Alternatively, or in addition, server(s) 159 may implement one or more additional detection models (e.g., one or more MLMs/trained MLAs, which may be trained by server(s) 159, or which may be trained separately by communication service provider network 150 and which may be deployed for operation within/by server(s) 159). For instance, an MLM implemented by server(s) 159 may be trained to detect speech indicative of disclosure of sensitive data. For example, training data may comprise a corpus of labeled text samples, e.g., that are labeled with label values such as “sensitive data disclosure” or “no sensitive data disclosure” (e.g., positive and negative examples), or more specific labels, such as “credit card information disclosure,” “address disclosure,” “PIN disclosure,” “account number disclosure,” etc. A trained MLM may then be deployed by server(s) 159 that is configured (i.e., trained) to process new text input data (e.g., in real time/streaming) to detect imminent sensitive data disclosure (in general, and/or of one or more specific types).

In one example, server(s) 159 may generate an immediate alert (e.g., as fast as practicable given the processing capabilities of server(s) 159, network traffic and competition for resources, etc.) to user 192 via endpoint device 111 of the detection of imminent disclosure of sensitive data (e.g., sensitive data 176). Thus, in one example, user 192 may choose to proceed (or not) in response to the alert. As noted above, in one example, endpoint device 111 may also present to user 192 a notification of whether the agent 181 is authenticated or not. In one example, the notification of authentication of agent 181 may be presented as the authentication is completed (e.g., as soon as practicable after determination by server(s) 159), or may be presented upon detection of the disclosure/attempted disclosure of the sensitive data 176. In still another example, the user 192 may continue to speak the sensitive data 176, e.g., without delay, interruption, and/or pause following one or more words, phrases, etc. indicative of the upcoming disclosure of sensitive data 176. In other words, server(s) 159 may not intervene to prevent user 192 from speaking or entering the sensitive data 176 (e.g., via a dial pad, a keypad, or the like).

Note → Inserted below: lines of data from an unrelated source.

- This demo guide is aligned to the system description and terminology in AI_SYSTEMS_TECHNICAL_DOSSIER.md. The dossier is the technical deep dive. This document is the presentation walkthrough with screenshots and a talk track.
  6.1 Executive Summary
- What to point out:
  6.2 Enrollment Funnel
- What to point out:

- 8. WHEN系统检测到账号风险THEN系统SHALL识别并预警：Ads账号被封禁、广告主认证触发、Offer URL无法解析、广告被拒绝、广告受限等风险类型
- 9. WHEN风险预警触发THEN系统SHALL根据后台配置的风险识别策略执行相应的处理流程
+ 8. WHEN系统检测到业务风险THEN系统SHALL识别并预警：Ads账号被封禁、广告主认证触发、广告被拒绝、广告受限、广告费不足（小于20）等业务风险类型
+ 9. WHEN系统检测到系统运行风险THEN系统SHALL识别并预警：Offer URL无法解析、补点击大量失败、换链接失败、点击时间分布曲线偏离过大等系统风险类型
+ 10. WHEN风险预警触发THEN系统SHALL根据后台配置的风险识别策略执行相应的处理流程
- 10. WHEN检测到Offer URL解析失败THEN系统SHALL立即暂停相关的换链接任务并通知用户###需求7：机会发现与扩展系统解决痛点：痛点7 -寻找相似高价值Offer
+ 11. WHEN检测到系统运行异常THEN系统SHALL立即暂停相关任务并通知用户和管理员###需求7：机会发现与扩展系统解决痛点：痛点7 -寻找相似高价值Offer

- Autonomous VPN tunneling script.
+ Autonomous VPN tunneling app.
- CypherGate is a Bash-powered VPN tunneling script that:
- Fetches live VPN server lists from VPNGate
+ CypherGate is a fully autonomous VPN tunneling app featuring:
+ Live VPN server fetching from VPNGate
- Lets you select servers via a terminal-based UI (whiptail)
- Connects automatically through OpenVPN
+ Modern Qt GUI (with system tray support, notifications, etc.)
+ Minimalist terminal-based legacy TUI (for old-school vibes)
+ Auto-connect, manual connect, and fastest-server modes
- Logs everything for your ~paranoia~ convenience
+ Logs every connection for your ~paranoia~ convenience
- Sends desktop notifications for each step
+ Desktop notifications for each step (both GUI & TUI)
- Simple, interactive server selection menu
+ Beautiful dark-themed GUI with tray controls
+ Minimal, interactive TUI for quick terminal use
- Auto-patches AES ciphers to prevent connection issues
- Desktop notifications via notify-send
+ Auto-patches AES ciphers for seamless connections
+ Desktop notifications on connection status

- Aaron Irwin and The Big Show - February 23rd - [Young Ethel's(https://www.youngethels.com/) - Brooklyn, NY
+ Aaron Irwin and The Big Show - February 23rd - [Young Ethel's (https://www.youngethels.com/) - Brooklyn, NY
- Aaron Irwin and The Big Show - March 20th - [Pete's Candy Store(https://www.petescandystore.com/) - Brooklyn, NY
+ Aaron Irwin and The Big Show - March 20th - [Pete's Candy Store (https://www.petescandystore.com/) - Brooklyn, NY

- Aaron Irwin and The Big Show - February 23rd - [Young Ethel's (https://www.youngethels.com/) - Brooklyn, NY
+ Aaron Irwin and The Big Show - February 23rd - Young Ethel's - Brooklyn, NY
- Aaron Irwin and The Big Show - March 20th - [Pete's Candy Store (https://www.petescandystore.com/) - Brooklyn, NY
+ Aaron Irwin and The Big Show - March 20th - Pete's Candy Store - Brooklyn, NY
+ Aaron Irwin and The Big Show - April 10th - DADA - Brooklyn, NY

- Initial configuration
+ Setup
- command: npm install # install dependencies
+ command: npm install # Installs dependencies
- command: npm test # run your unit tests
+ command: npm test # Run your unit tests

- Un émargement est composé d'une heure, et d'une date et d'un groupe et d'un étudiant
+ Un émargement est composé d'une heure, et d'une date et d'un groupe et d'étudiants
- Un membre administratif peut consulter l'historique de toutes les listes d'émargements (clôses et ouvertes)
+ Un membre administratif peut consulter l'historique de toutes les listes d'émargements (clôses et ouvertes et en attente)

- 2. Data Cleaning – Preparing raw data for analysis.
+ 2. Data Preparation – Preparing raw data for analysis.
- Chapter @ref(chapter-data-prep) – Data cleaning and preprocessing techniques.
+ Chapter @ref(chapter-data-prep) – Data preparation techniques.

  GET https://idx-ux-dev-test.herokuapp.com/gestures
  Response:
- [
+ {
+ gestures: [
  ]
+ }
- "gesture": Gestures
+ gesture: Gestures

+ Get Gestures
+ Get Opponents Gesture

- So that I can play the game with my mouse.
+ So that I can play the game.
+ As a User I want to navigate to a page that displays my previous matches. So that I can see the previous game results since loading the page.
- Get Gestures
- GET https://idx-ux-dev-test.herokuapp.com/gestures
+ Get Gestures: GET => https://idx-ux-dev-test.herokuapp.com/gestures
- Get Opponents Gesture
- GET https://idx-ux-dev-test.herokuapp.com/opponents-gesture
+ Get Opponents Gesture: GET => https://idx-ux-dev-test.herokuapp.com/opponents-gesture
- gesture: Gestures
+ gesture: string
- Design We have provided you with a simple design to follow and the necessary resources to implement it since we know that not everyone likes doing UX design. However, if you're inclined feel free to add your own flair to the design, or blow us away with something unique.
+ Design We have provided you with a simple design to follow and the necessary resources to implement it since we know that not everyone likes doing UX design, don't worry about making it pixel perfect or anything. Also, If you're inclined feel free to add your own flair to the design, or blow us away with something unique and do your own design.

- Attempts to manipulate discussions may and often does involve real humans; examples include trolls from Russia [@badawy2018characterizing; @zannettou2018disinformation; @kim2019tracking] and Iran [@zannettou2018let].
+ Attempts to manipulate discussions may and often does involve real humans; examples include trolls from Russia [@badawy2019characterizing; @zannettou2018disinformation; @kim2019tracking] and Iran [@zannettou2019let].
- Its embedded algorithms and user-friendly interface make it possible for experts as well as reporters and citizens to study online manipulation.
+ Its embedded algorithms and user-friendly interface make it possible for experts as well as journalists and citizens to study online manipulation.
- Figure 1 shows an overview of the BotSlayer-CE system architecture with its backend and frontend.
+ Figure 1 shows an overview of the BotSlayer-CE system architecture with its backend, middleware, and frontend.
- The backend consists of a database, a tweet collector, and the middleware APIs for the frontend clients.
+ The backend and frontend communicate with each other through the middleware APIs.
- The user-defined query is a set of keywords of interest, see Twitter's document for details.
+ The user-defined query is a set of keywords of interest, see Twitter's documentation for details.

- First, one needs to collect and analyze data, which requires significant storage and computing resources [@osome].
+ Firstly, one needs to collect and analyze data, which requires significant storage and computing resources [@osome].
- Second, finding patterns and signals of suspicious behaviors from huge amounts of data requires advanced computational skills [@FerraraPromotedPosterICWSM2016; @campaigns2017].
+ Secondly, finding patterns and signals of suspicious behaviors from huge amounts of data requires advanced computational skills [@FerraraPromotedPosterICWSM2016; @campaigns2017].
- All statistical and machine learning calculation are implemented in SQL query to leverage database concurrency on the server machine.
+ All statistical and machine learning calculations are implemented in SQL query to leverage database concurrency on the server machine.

In an example in which server(s) 159 previously authenticated agent 181, at 145 the server(s) 159 may take no action on the user call audio 175, e.g., the sensitive data 176 may be allowed to pass without diversion via server(s) 159 (e.g., illustrated as “authorized” at 145 in FIG. 1). In another example, server(s) 159 may be configured to buffer the portion of the user call audio 175 following the detection of the disclosure/attempted disclosure of the sensitive data 176, regardless of the authentication status of agent 181. In other words, server(s) 159 may capture the sensitive data 176 for temporary hold. In such an example, server(s) 159 may wait for the release of the sensitive data based upon a specific input received from user 192. For example, server(s) 159 may insert a communication in the audio stream of call 179 to endpoint device 111 to prompt the user 192 (e.g., “press or say ‘1’ to release the sensitive data,” or the like). In one example, the prompt may include (for the first time, or as a reminder) the authentication status of the agent 181. For instance, an example prompt may be “press or say ‘1’ to release the sensitive data—network operator has verified remote party identity via voice signature,” or the like. Alternatively, or in addition, user 192 may be accustomed to the use of the voice authentication service of server(s) 159 and may have a user profile such that server(s) 159 may simply provide a particular tone indicating sensitive data disclosure has been detected and that the remote party has been authenticated (or a second tone indicating sensitive data disclosure being detected and the remote party is not authenticated), whereupon the user 192 may know from experience to press 1 or 2 to release or permanently block the sensitive data 176 from being transmitted, e.g., to endpoint device 131. In still another example, server(s) 159 may be configured to automatically block (e.g., illustrated at 145 in FIG. 1) transmission of sensitive data 176 upon a failure of authentication of agent 181 (e.g., with notice to user 192 via endpoint device 111 of the detection and the blocking/dropping action taken). In various examples, different users may have their respective preferences implemented by server(s) 159 as to whether to automatically block or forward/authorize sensitive data depending upon the success or failure of authentication of the remote party, depending on the type of sensitive data that may be detected, and so forth.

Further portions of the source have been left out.